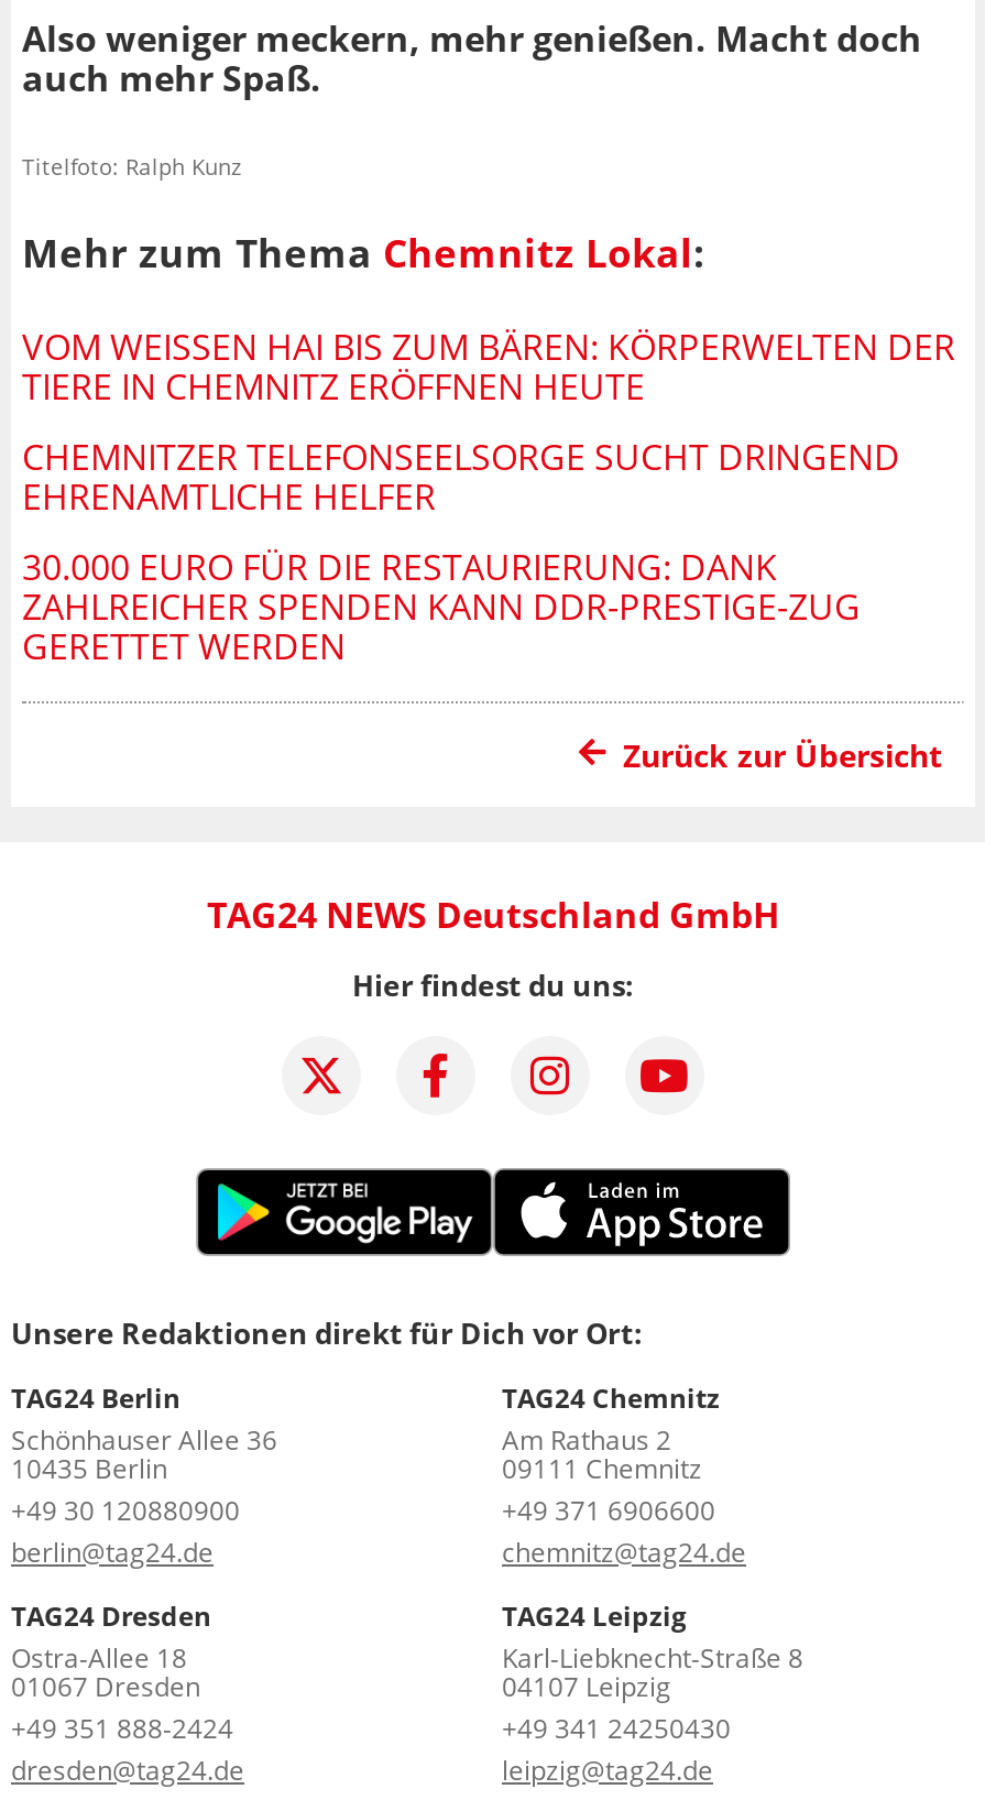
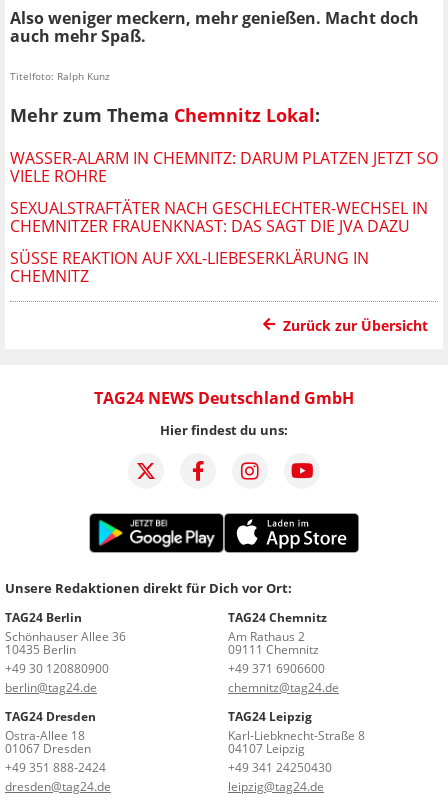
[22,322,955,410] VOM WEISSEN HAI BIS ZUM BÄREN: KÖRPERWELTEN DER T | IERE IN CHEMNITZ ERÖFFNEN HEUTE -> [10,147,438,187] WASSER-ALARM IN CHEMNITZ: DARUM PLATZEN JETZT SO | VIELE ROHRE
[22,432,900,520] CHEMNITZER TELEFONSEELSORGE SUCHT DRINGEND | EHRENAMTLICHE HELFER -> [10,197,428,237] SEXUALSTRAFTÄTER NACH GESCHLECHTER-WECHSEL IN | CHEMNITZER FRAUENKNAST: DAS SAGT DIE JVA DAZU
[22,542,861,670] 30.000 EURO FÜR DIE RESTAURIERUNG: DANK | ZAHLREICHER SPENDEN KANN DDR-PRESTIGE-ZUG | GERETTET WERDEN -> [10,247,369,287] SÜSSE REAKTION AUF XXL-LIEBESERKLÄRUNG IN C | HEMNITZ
...
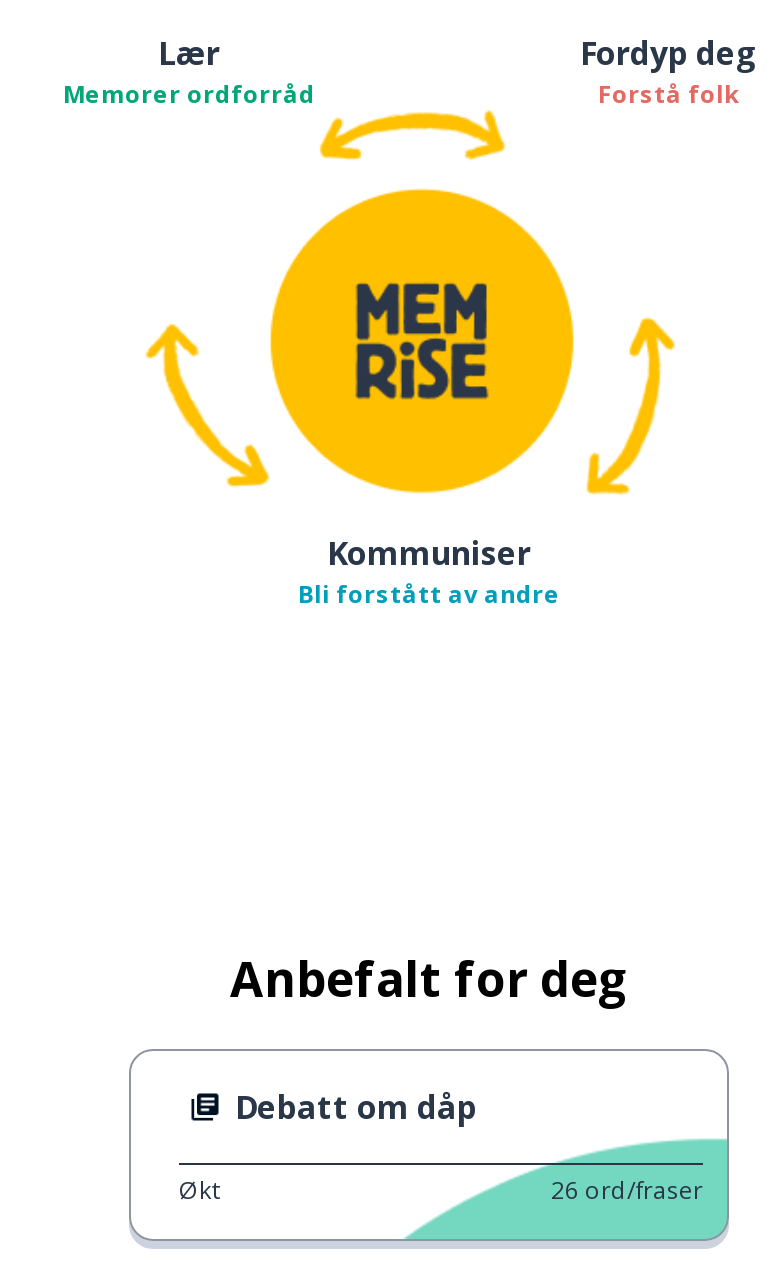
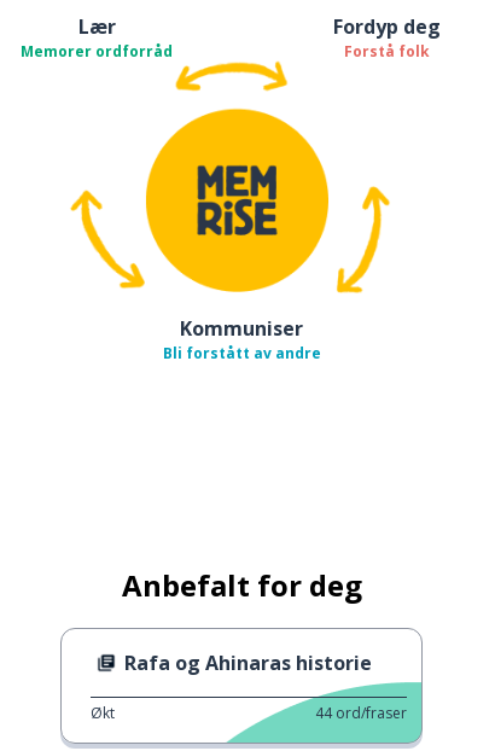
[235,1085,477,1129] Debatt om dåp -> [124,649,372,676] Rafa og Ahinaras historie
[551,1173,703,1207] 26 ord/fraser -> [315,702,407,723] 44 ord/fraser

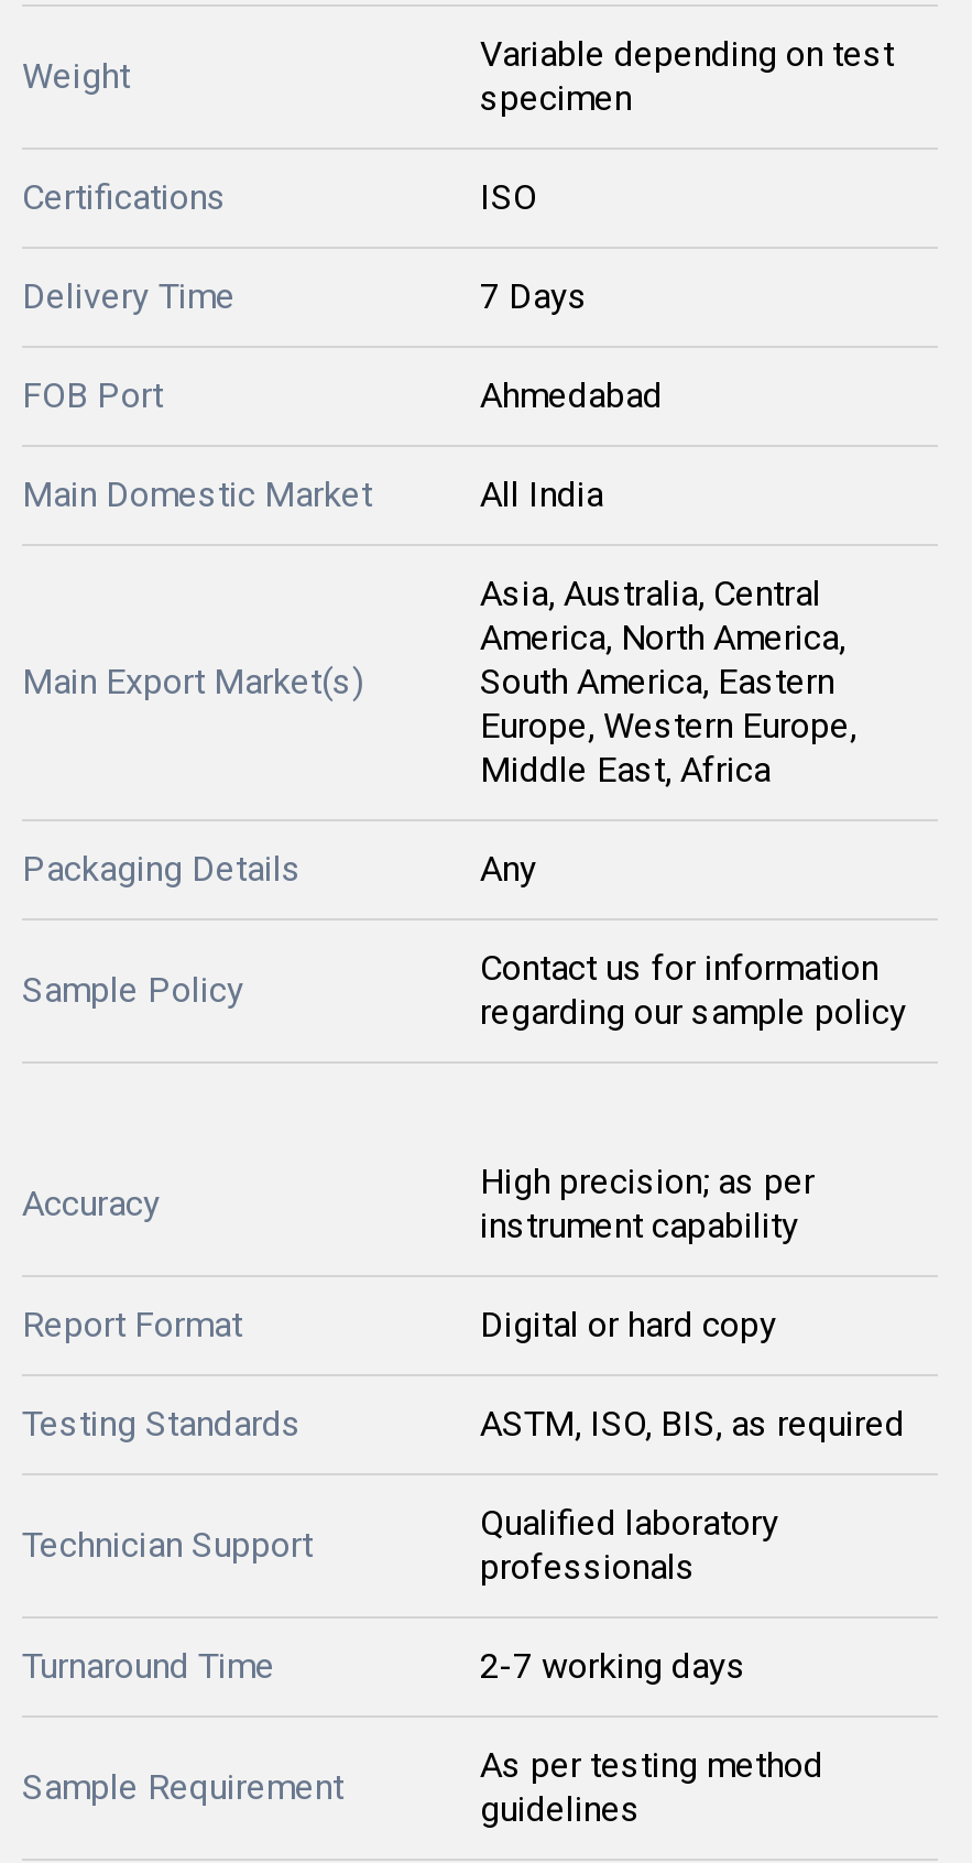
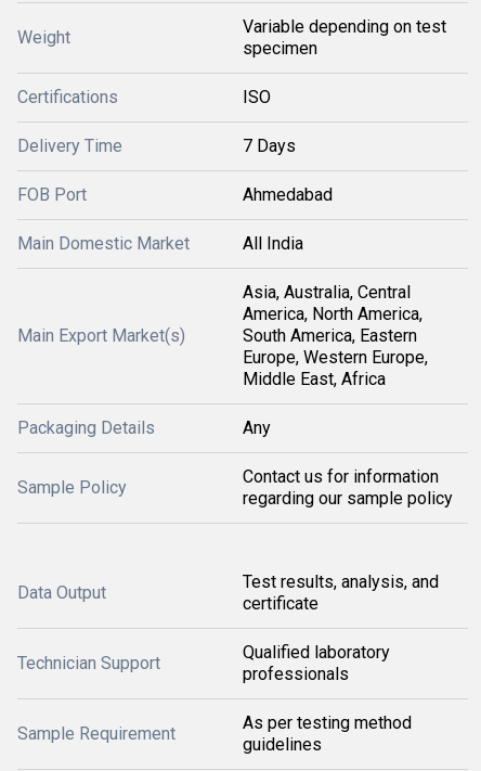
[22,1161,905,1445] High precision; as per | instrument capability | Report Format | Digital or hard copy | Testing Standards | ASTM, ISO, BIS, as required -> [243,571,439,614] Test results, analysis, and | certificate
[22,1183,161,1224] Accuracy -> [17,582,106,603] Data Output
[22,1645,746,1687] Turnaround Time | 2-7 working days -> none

■ **Work item**: Return exactly the lines that appear in the data above between the line containing "[551,1173,703,1207] 26 ord/fraser" and the line containing "[22,1645,746,1687] Turnaround Time", both of which are included, and leave the pictures out.

■ **Exercise answer**:
[551,1173,703,1207] 26 ord/fraser -> [315,702,407,723] 44 ord/fraser

[22,1161,905,1445] High precision; as per | instrument capability | Report Format | Digital or hard copy | Testing Standards | ASTM, ISO, BIS, as required -> [243,571,439,614] Test results, analysis, and | certificate
[22,1183,161,1224] Accuracy -> [17,582,106,603] Data Output
[22,1645,746,1687] Turnaround Time | 2-7 working days -> none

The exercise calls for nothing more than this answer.